# Exploding bypass capacitor



## fishin' musician (Jun 19, 2008)

Working on a garage sale prize Gibson ga1-rvt. Replaced all of the electrolytics and when I repowered it, it played very quietly for about 2 minutes. During this time neither the reverb nor the tremolo would work so I was looking at the wiring, probing with a chopstick to see if I could find the short. Could find nothing, so I'm standing there, hands on hips, looking at the guts of the amp when POW!, the bypass cap across the rectifier explodes. Upon inspection it becomes clear that the capacitor WAS wired in correctly. Is there another reason why the cap might have blown?


----------



## fishin' musician (Jun 19, 2008)

After inspecting the 5y3 rectifier tube I found that the tube's base was somewhat loose. Could this be the cause of the problem?


----------



## Furtz (Nov 27, 2010)

I don't think a loose socket would cause this. Are you talking about the 20uf filter cap?
If you had the neg to ground it should have been good. Was the voltage rating high enough?
Tube Amp Schematic: Gibson GA1 RVT Reverb Tremolo


----------



## Cups (Jan 5, 2010)

If it was that 20uf cap then it's not a bypass cap but a filter cap. Could've been a bad cap? I'd put a small value resistor in series (before) the filter cap. Maybe 5 to 15 ohms, 2 watt and flameproof. Like Furtz alluded to, make sure the filter cap is properly rated. I think I read 200v out on the schem so the cap should be 300v at least.


----------



## fishin' musician (Jun 19, 2008)

It was the 10uf - 25v cap that is wired to pin #2 of the 6bm8 output tube. The lead from the output tube runs to the terminal for pin one for the rectifier tube, throught the 10uf-25v cap which is wired in parrellel with a 680K resistor, then ties in with the negative leads from the filter caps and goes to ground through a red and orange striped lead from the power transformer. I now realize that pin 1 on a 5y3gt is only there to help hold the tube in place and isn't actually wired into the tube. So, the cap isn't actually wired into the rectifier but that they were simply using the terminals like a turret board. 
Hmmm, too much voltage coming out of the power tube? The schematic says it should only be 22v, so the a 25v cap should have done the trick. Also, as I mentioned before, the bakelite base on the 5y3 is loose on the bottom of the tube (not the tube socket but the actual tube base) but this may be a red herring...none the less, I'm not going to power up the amp again until I get a new rectifier tube.


----------



## Fader (Mar 10, 2009)

Aren't you suppose to ramp up the voltage gradually with a Variac after a recap to allow the electrolytics to "form"?


----------



## dtsaudio (Apr 15, 2009)

That 6BM8 is probably no good. If it is drawing heavy current the voltage across the bypass cap will rise significantly, and as you found out - boom. 
When replacing bypass caps across power tubes I always oversize the voltage rating significantly. It prevents this kind of thing from happening.


----------



## fishin' musician (Jun 19, 2008)

dtsaudio said:


> That 6BM8 is probably no good. If it is drawing heavy current the voltage across the bypass cap will rise significantly, and as you found out - boom.
> When replacing bypass caps across power tubes I always oversize the voltage rating significantly. It prevents this kind of thing from happening.

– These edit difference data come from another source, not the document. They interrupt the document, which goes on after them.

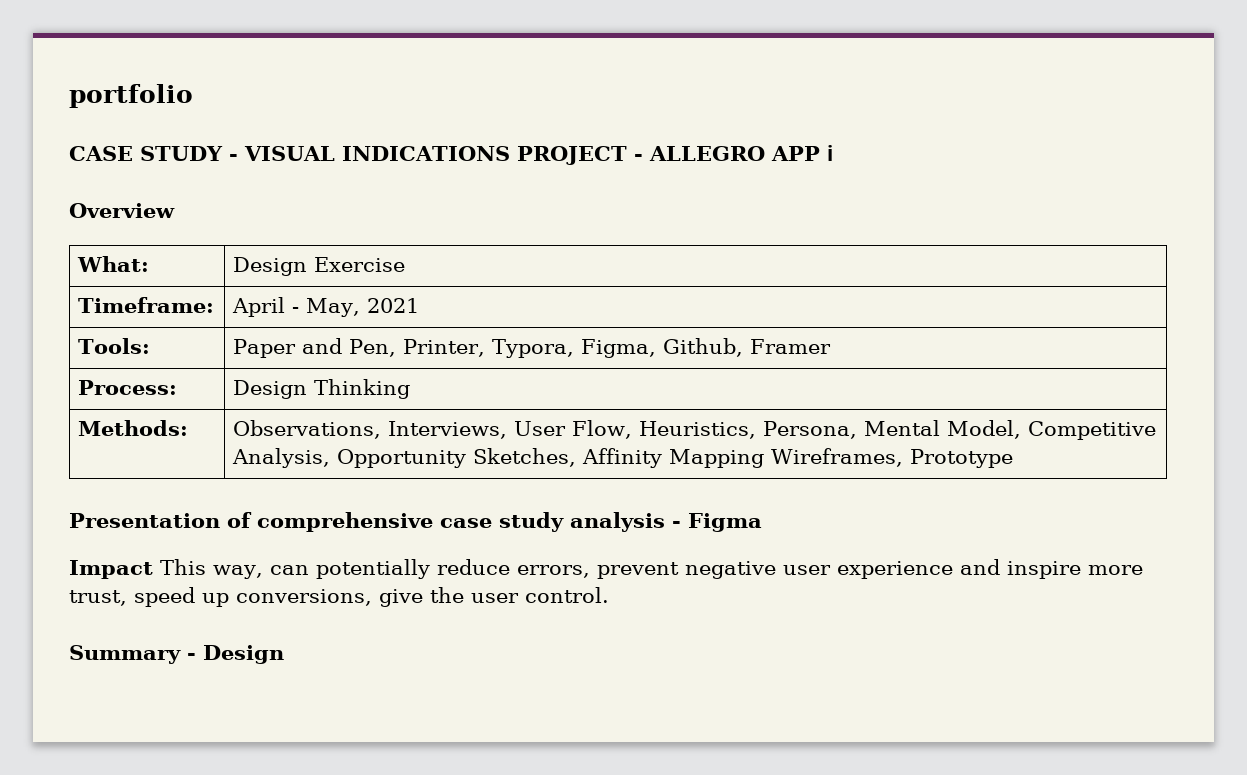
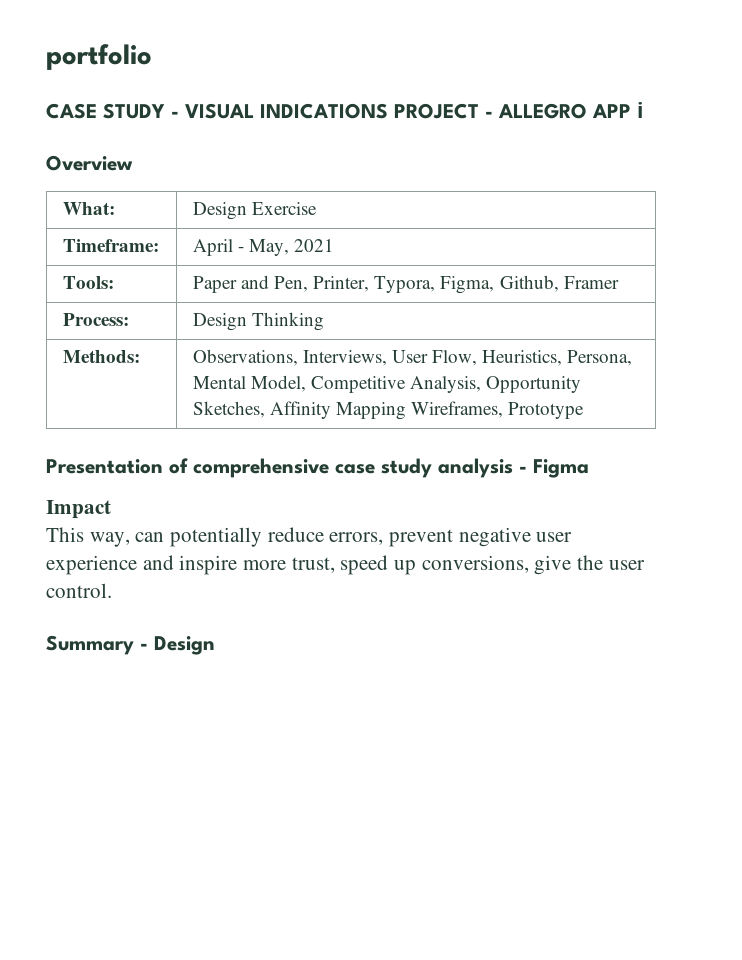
- Impact This way, can potentially reduce errors, prevent negative user experience and inspire more trust, speed up conversions, give the user control.
+ Impact
+ This way, can potentially reduce errors, prevent negative user experience and inspire more trust, speed up conversions, give the user control.

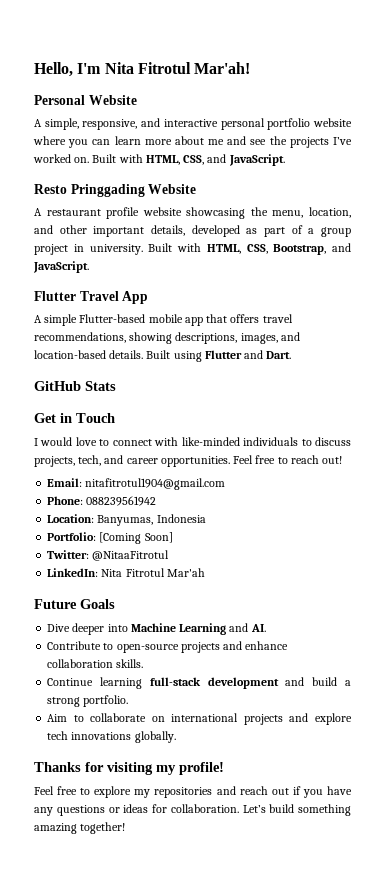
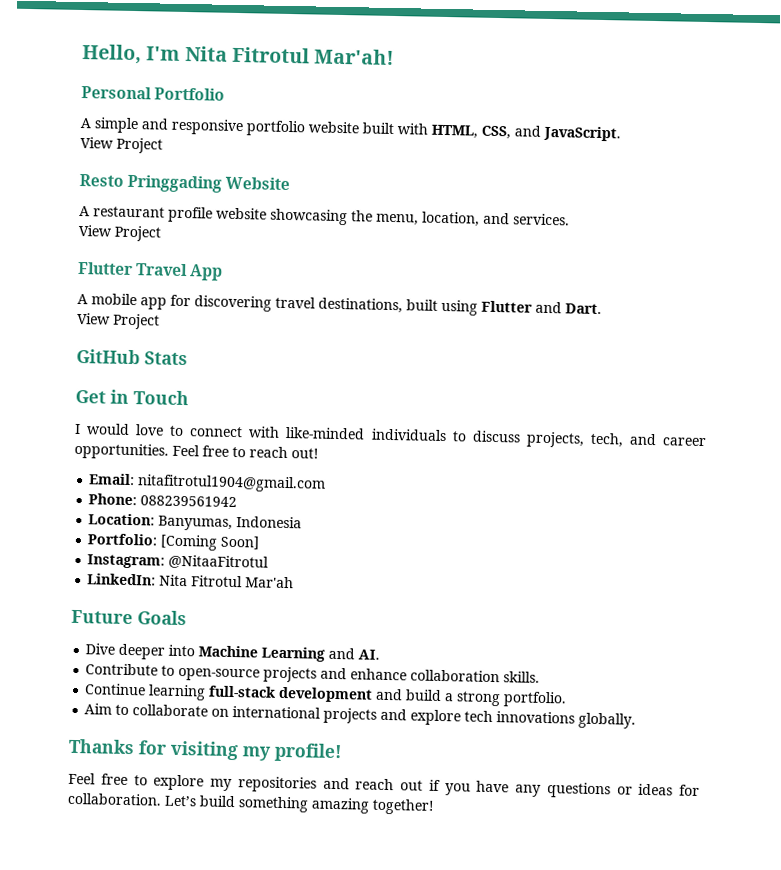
- Personal Website
- A simple, responsive, and interactive personal portfolio website where you can learn more about me and see the projects I’ve worked on. Built with HTML, CSS, and JavaScript.
+ Personal Portfolio
+ A simple and responsive portfolio website built with HTML, CSS, and JavaScript.
+ View Project
- A restaurant profile website showcasing the menu, location, and other important details, developed as part of a group project in university. Built with HTML, CSS, Bootstrap, and JavaScript.
+ A restaurant profile website showcasing the menu, location, and services.
+ View Project
  Flutter Travel App
- A simple Flutter-based mobile app that offers travel recommendations, showing descriptions, images, and location-based details. Built using Flutter and Dart.
+ A mobile app for discovering travel destinations, built using Flutter and Dart.
+ View Project
- Twitter: @NitaaFitrotul
+ Instagram: @NitaaFitrotul

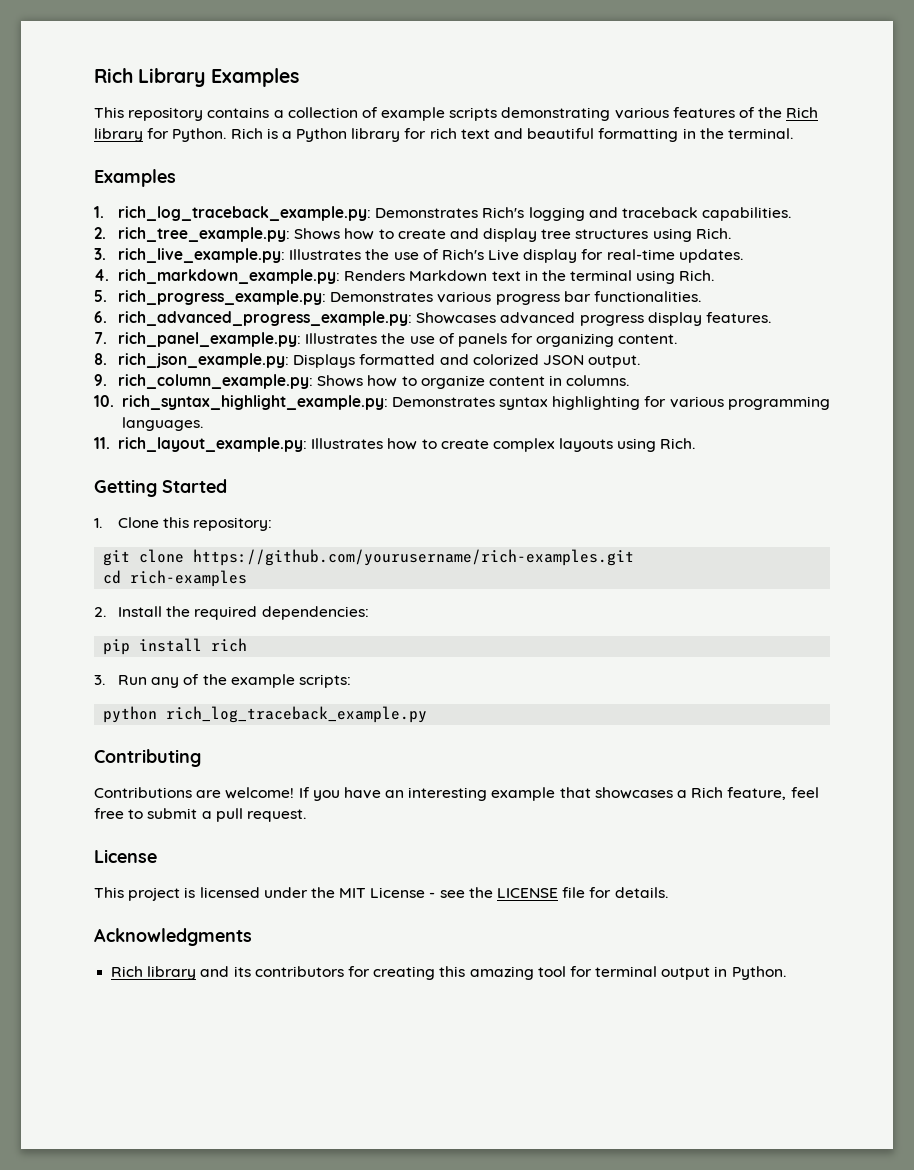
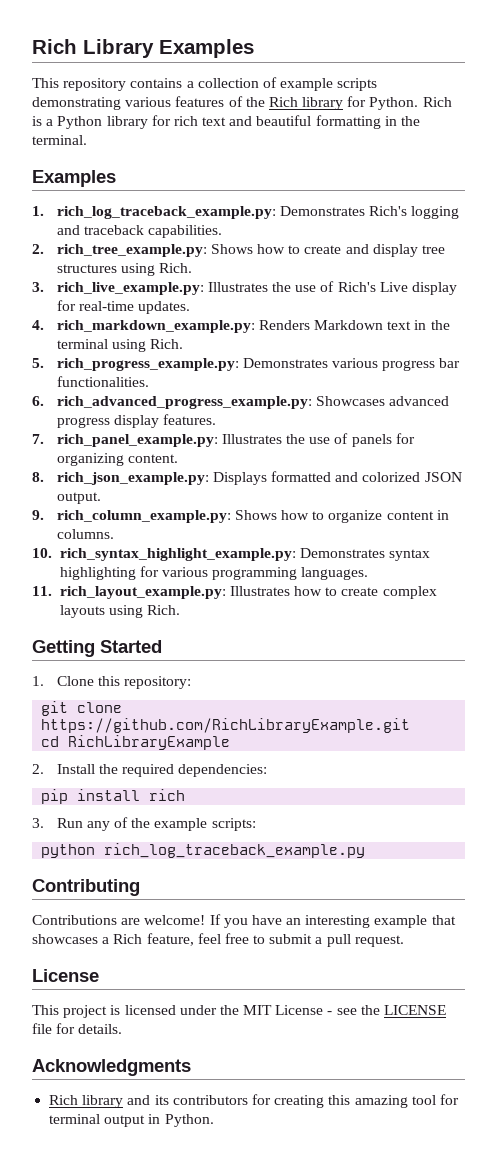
- git clone https://github.com/yourusername/rich-examples.git
+ git clone https://github.com/RichLibraryExample.git
- cd rich-examples
+ cd RichLibraryExample

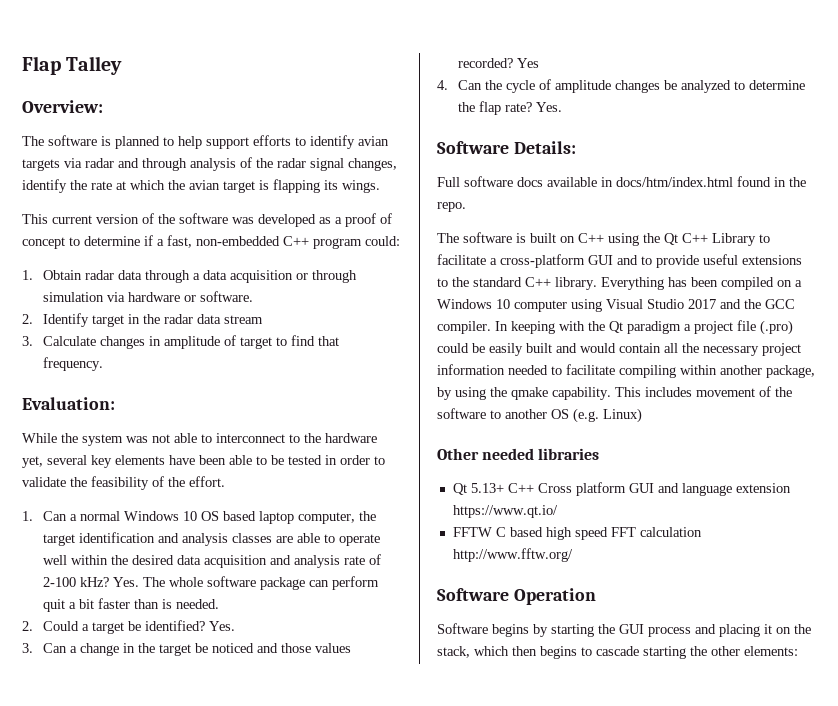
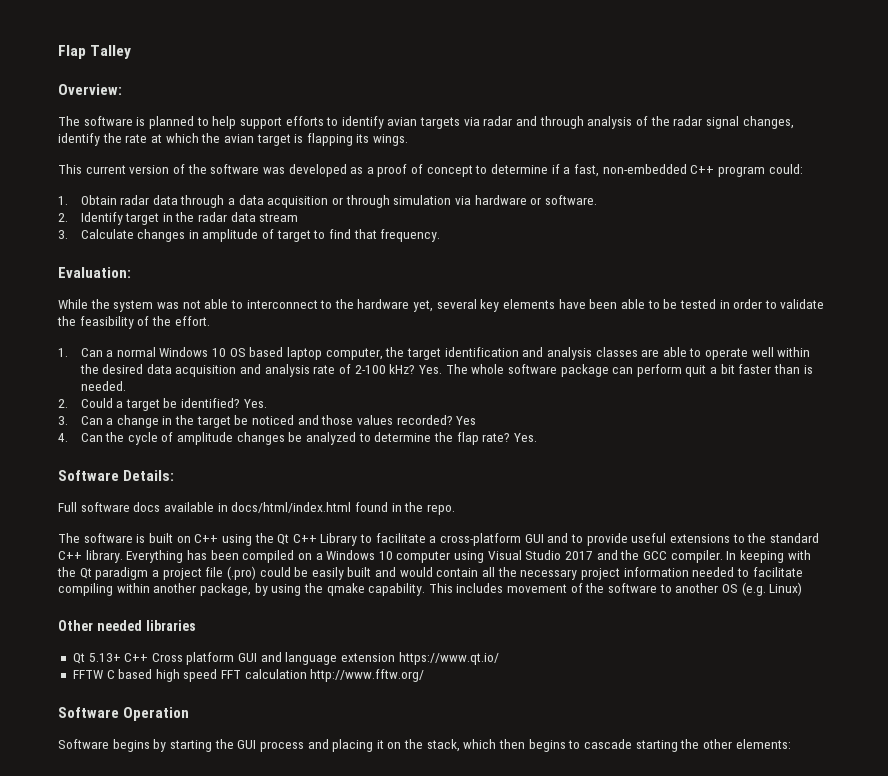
- Full software docs available in docs/htm/index.html found in the repo.
+ Full software docs available in docs/html/index.html found in the repo.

I was wondering that myself. I think it has been a long time since this amp has been plugged in and judging from the rust on the chassis, it wasn't stored in the most favourable place either. Probably a good idea to replace all the tubes and resolder all of the leads. Then I'll try to figure out why the reverb and tremolo aren't working.


----------



## WCGill (Mar 27, 2009)

A 25 volt rating is certainly small in my books, especially when 22v is on the cathode. Taking into account the likely loose tolerances of the cap and our higher line voltage these days, you could be over spec quite easily and if the 6BM8 is drawing excess current, fireworks. Go with a 50v rated cap if possible. As well, electrolytics unused for a long period of time become unreliable.


----------



## dtsaudio (Apr 15, 2009)

You also want to check the capacitors that couple the previous stage (0.02uf) and the tremolo oscillator (0.1uf) to the 6BM8. If either of those caps is leaky, you will put a positive voltage on the output tube causing it to draw excessive current. This will put excessive voltage on the cathode bypass cap.


----------